### EXERCISE GOAL
The first line of the entries is where the copy starts and the line with "Rule Service functionality." is where it ends; set down each line exactly, both ends included, and drop pictures.

─── GIVEN DATA ───

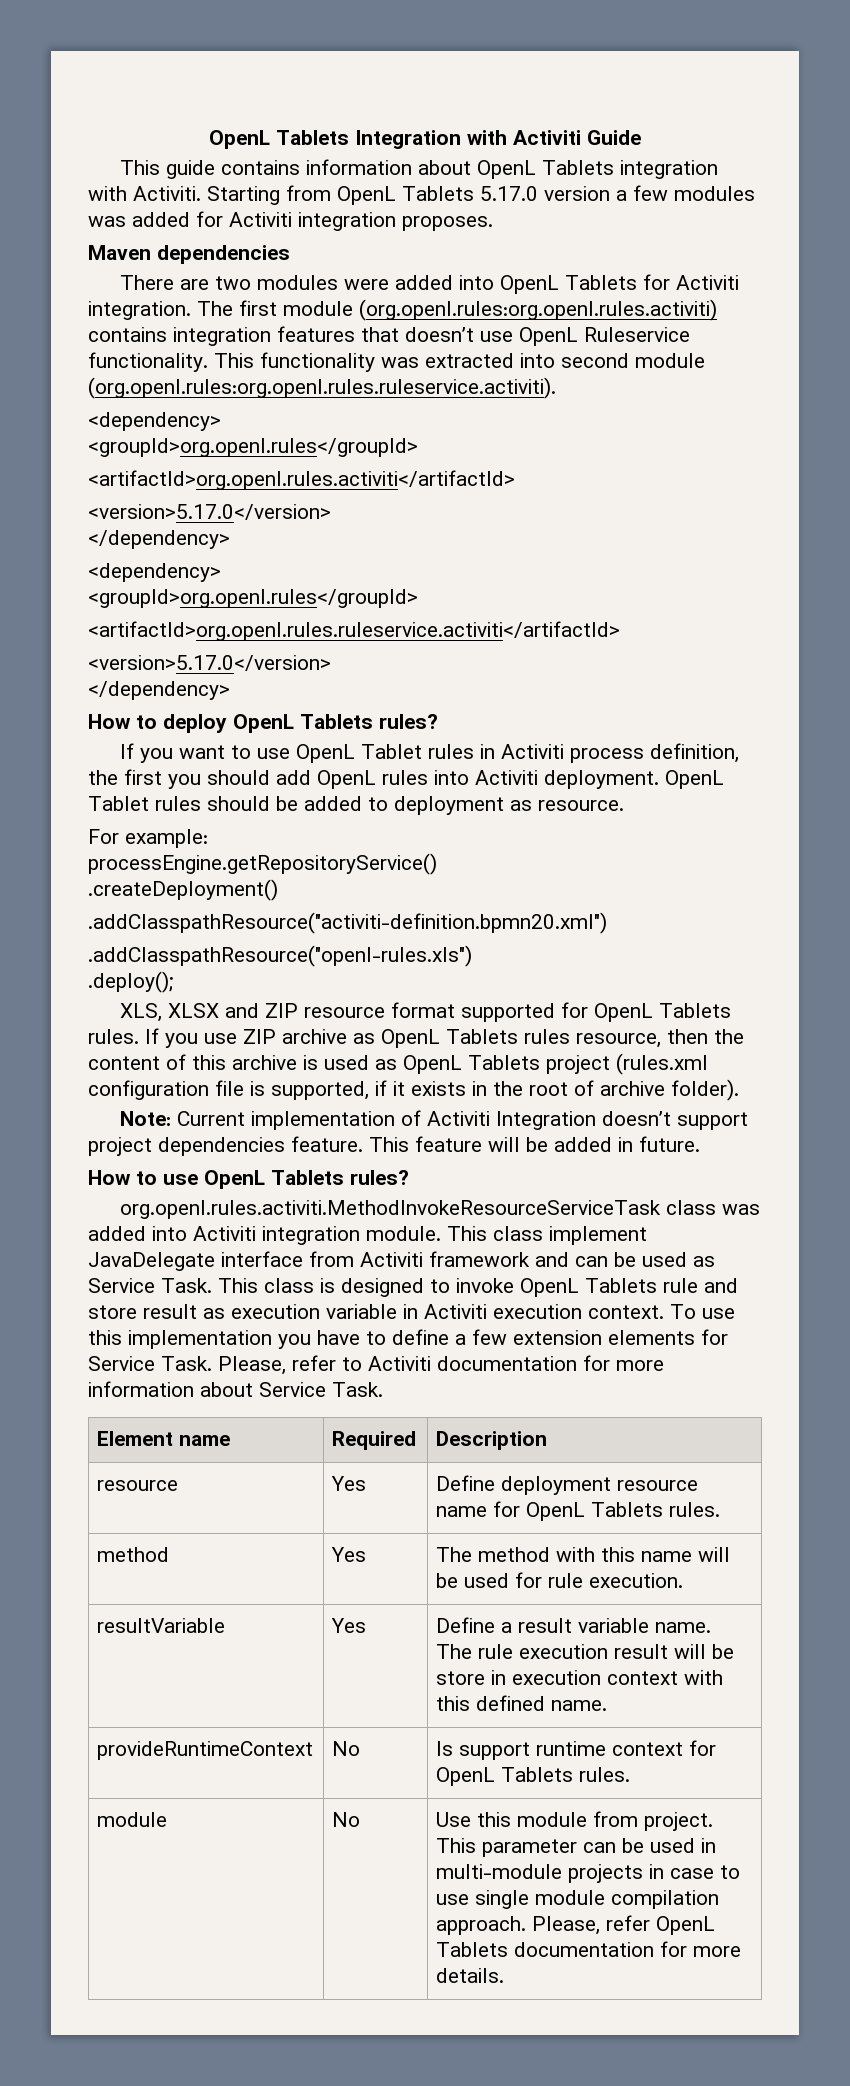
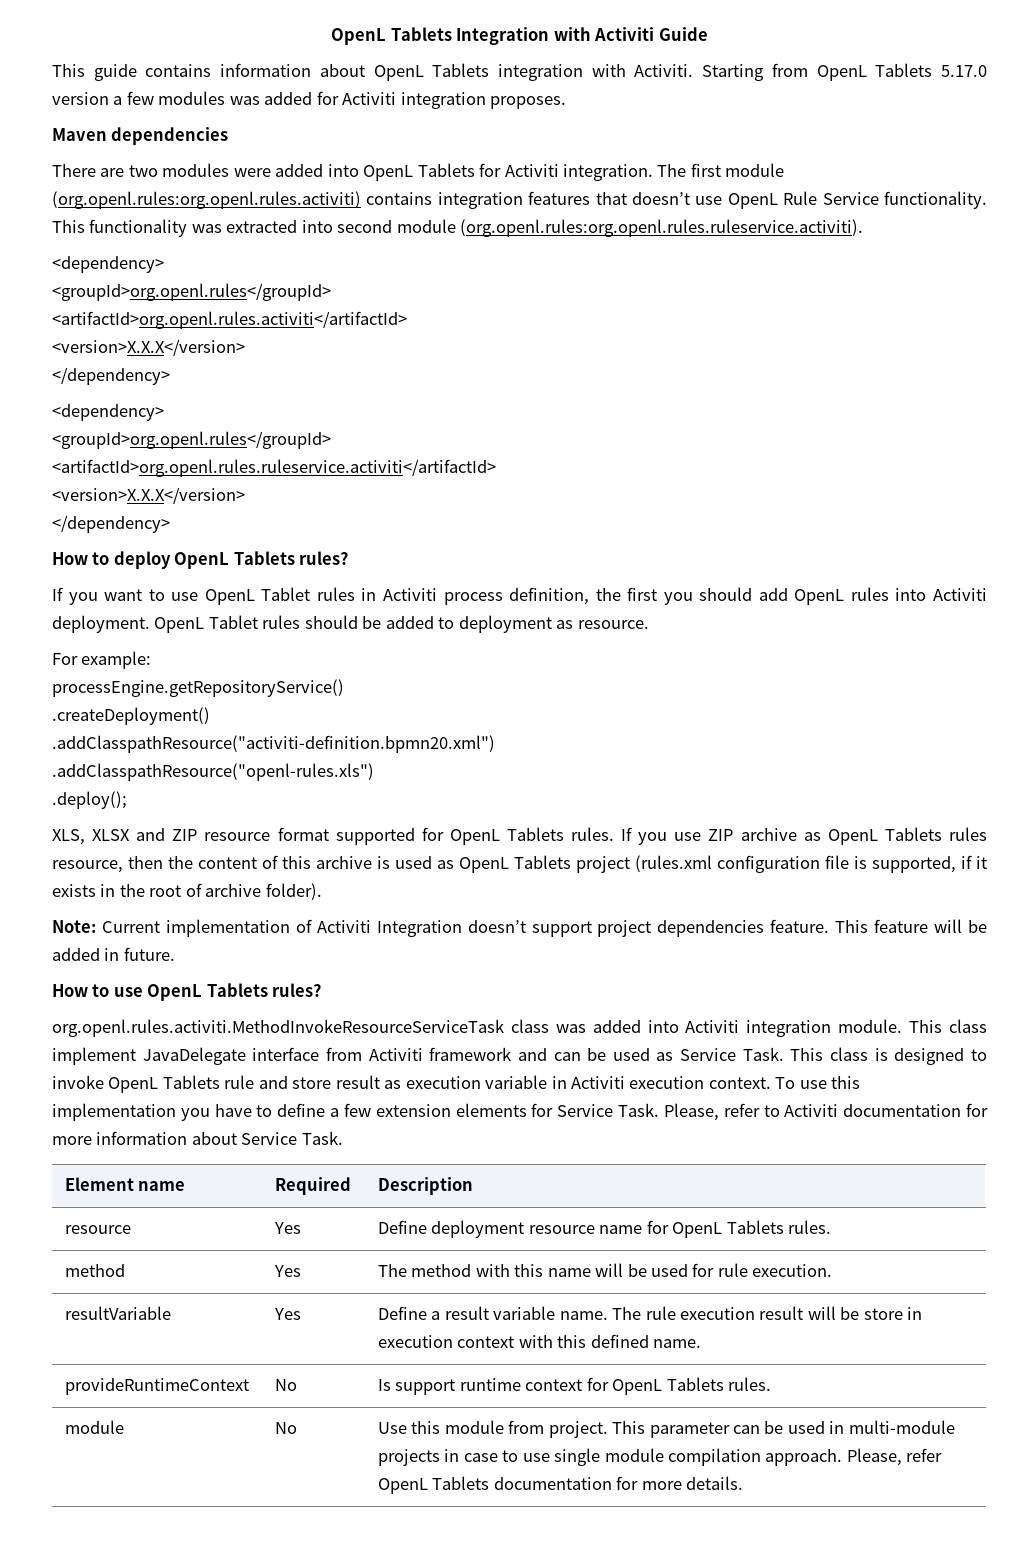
- The first module (org.openl.rules:org.openl.rules.activiti) contains integration features that doesn’t use OpenL Ruleservice functionality.
+ The first module (org.openl.rules:org.openl.rules.activiti) contains integration features that doesn’t use OpenL Rule Service functionality.
  <artifactId>org.openl.rules.activiti</artifactId>
- <version>5.17.0</version>
+ <version>X.X.X</version>
  <artifactId>org.openl.rules.ruleservice.activiti</artifactId>
- <version>5.17.0</version>
+ <version>X.X.X</version>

───

### EXERCISE RESPONSE
- The first module (org.openl.rules:org.openl.rules.activiti) contains integration features that doesn’t use OpenL Ruleservice functionality.
+ The first module (org.openl.rules:org.openl.rules.activiti) contains integration features that doesn’t use OpenL Rule Service functionality.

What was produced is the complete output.